Do you put springs on every strand?


----------



## BWfarms (Aug 3, 2015)

CowboyRam said:


> Do you put springs on every strand?


Yes and I stagger their position on the line so they don't hook should an animal run through. I do sections; imagine a big square, a set for each line if long or 2 lines with a corner if short. If a line has a bunch of turns or elevation changes the more frequent I make a new section. Helps maintain the integrity of the fence.


----------



## Supa Dexta (May 28, 2014)

8-10 paces, just a good walk pace by a 6 ft man. , not a long stride.

(pick a number and repeat)


----------



## chevytaHOE5674 (Mar 14, 2015)

Only thing I will add is Gripples. I use the large ones with a cable loop on my H-braces and then one on each strand of fence. Way faster than twitch sticks or ratcheting strainers, and infinitely adjustable.


----------



## CowboyRam (Dec 13, 2015)

I got my fence built and it was working, but now I can't get any voltage down the fence line. I tested the voltage at the charger and it is putting out 10,000 volts, but once I hook it up to the fence I get nothing. I have three ground rods in the ground about six foot, and for the last couple days I have been irrigating that pasture and have had water running on or near the ground rods, so the ground should be wet enough. I can't see where anything is grounded out along the line of fence. I am at a loss as what to do, I need help.

The fence consist of five wires. Wires 1 and 4 are ground wires; 2, 3, and 5 are hot.

It has been hot as a popcorn fart here for over a month.


----------



## r82230 (Mar 1, 2016)

Can you segregate the wires easily both from one another (2,3 & 5) and possibly in sections (first 1/4 of distance, next 1/4 of distance, etc). That's how I have mine, because sometimes it's a real pain to fine the fault. If you can isolate it, it makes it much easier IMHO. Once you find the problem don't kick yourself because you missed it, when checking more than once. Not that I speaking from experience by any means. 

Larry


----------



## BWfarms (Aug 3, 2015)

What are you using for insulators?

How did you tie your anchor points?

Are the wires at the end of the run open and not looped back to the charger?

And the biggie...

Are your live wire and ground wire hooked correctly to the charger?


----------



## CowboyRam (Dec 13, 2015)

BWfarms said:


> What are you using for insulators?
> 
> How did you tie your anchor points?
> 
> ...


Around the post I used polly tubing. plastic insulators on the T-post.

I looped the wire back on the ends.

I have a ground wire going from charger to the ground rod and then a wire going to the ground fence lines.

The hot wire goes from the charger to the fence.


----------



## BWfarms (Aug 3, 2015)

Reason I asked if Ground and Live were hooked correctly because I hooked up backwards once.
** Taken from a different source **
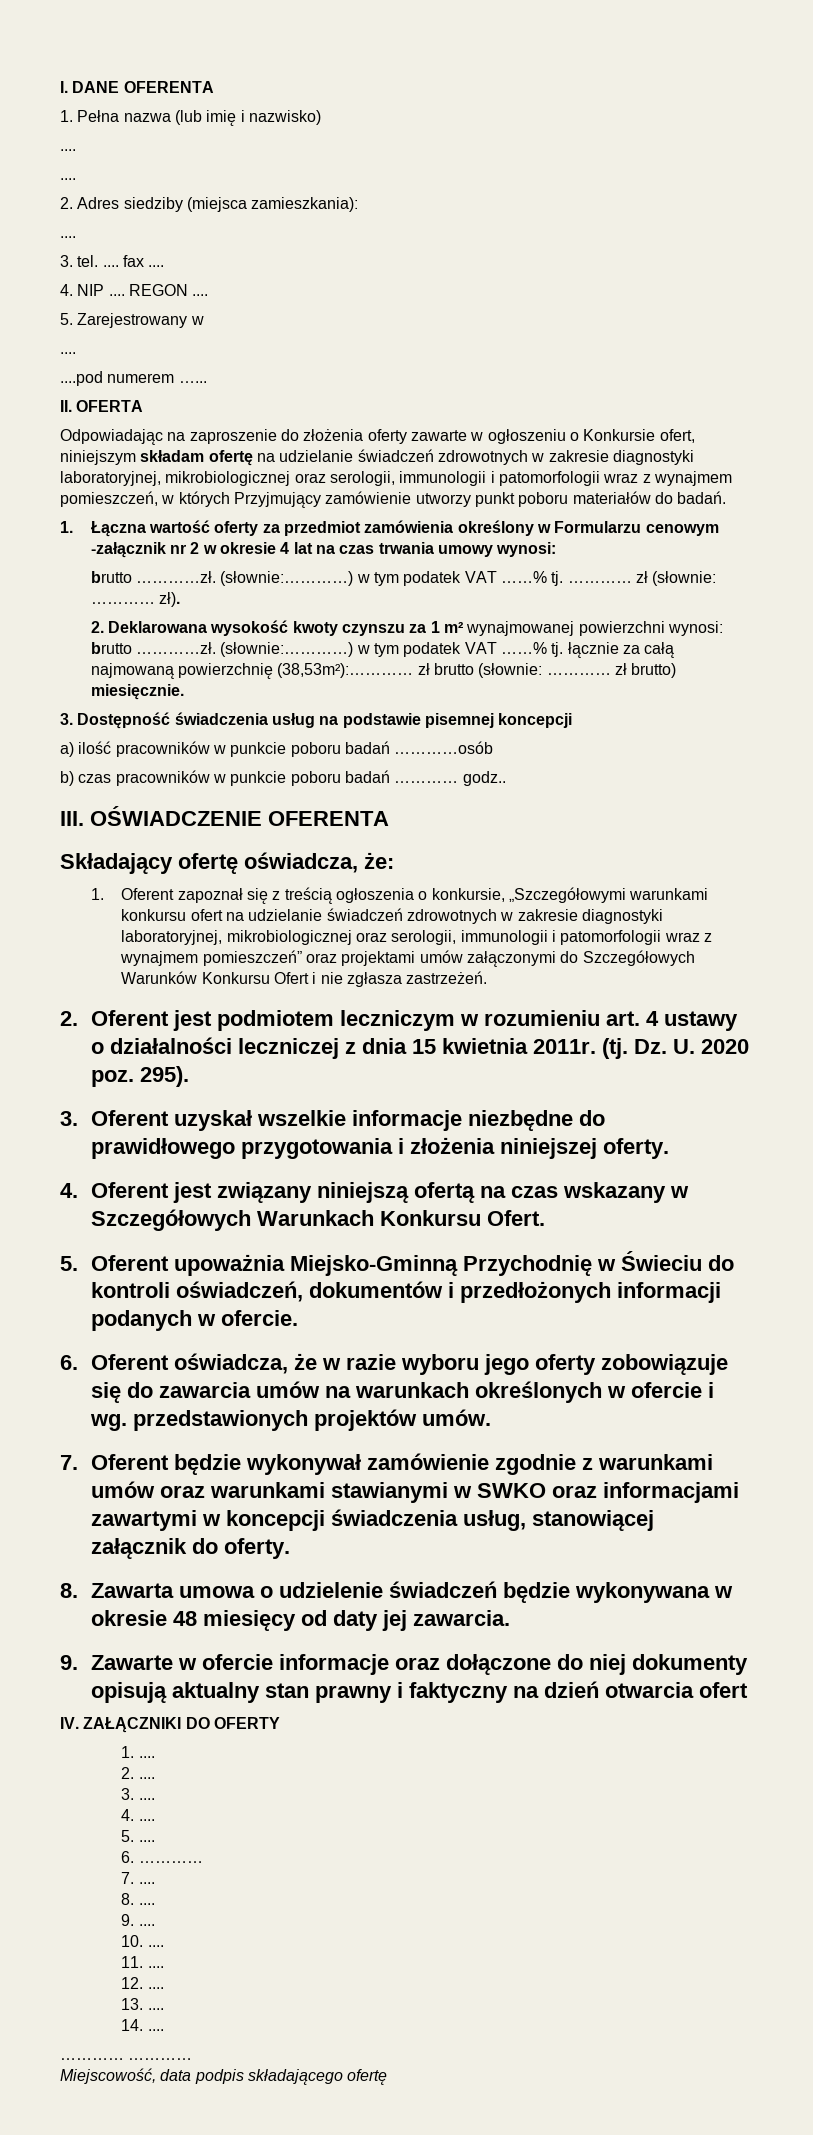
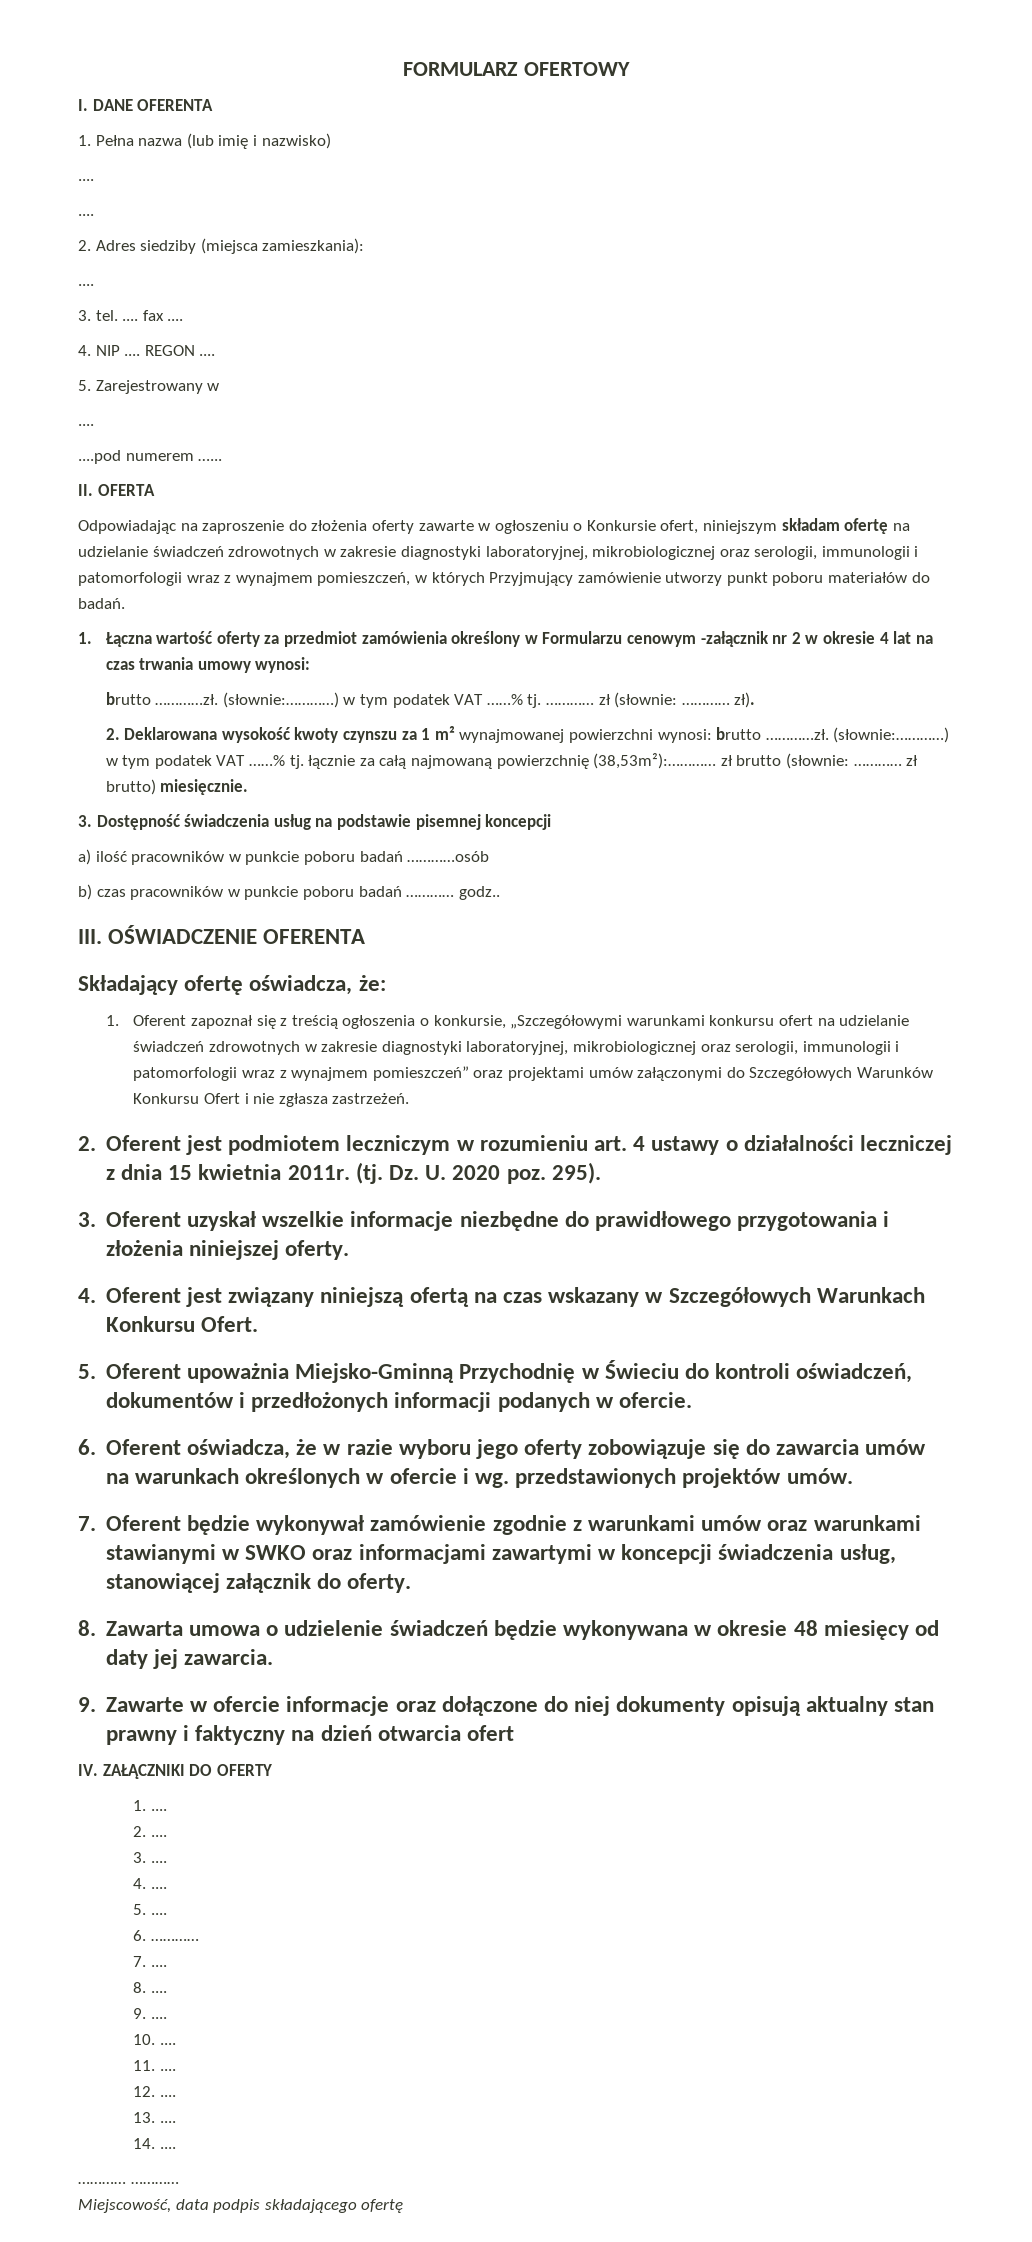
+ FORMULARZ OFERTOWY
I'm not sure I follow what you mean by looping at the end but I don't connect the ends back to one another. Take pics of your connections from charger to beginning and the end of the run. I'm thinking you crossed something or don't have a strong enough ground.

Do you have ground rounds periodically down the run? Are your staples pinching the tubing?


----------



## CowboyRam (Dec 13, 2015)

Yes the ground and live are hooked up correctly. From the charger I attach to the top wire, and then have a wire going down to the two other live wires. It goes down the line for about 300 feet, and then goes past a gate I have one insulated wire going under the gate back up to the fence, it then goes down the line for about another 700 feet. I then turns the corner with another gate at the corner, goes down the line about 700 feet and then turns another corner where it goes about another 700 feet and ends. At the moment I only have one wire hooked up after the first gate, and once I get down to the first corner without the wire connected I can get 10,000 volts, but once I connect to go around the corner I lose all my voltage. Maybe I need to drive another ground at the corner.

I suppose this is about as clear as mud.


----------



## r82230 (Mar 1, 2016)

You've started to isolate your problem just continue un-hooking parts and checking. Sounds like you are good (no problems to first corner). More grounds will not make a difference IMHO. Sounds like a bad, insulator or some thing.

Larry


----------



## CowboyRam (Dec 13, 2015)

I got it working to the corner; tomorrow I will work out the rest of it. Part of the problem was there was an end of a polywire fence that we had put up last winter as a temporary fence that had blow onto the wire of the new fence. Of course I did not notice that until I had pretty much cut loose everything else, but at least half of it is now working.


----------



## mlappin (Jun 25, 2009)

In our soil that insulated fencing wire needs run thru conduit or it will short out.

I place posts where needed to maintain height of the bottom wire.

3 wires, top and bottom hot, middle is the ground. Have no less than five grounds total around the perimeter.


----------



## CowboyRam (Dec 13, 2015)

I have three 8 foot ground rods drove in about six feet near the charger. I might ad another one up in the corner; it is usually wet up in the corner when we have irrigating water running threw the pipe as it seems to leak just a bit.


----------



## mlappin (Jun 25, 2009)

CowboyRam said:


> I have three 8 foot ground rods drove in about six feet near the charger. I might ad another one up in the corner; it is usually wet up in the corner when we have irrigating water running threw the pipe as it seems to leak just a bit.


Two reasons for my ground rods placed around the perimeter, it gets dry enough grounds don't work very well. Two are near known seeps or springs. I've also had frozen ground when dry enough not conduct at all, fence might as well had been unplugged for all the good it did.


----------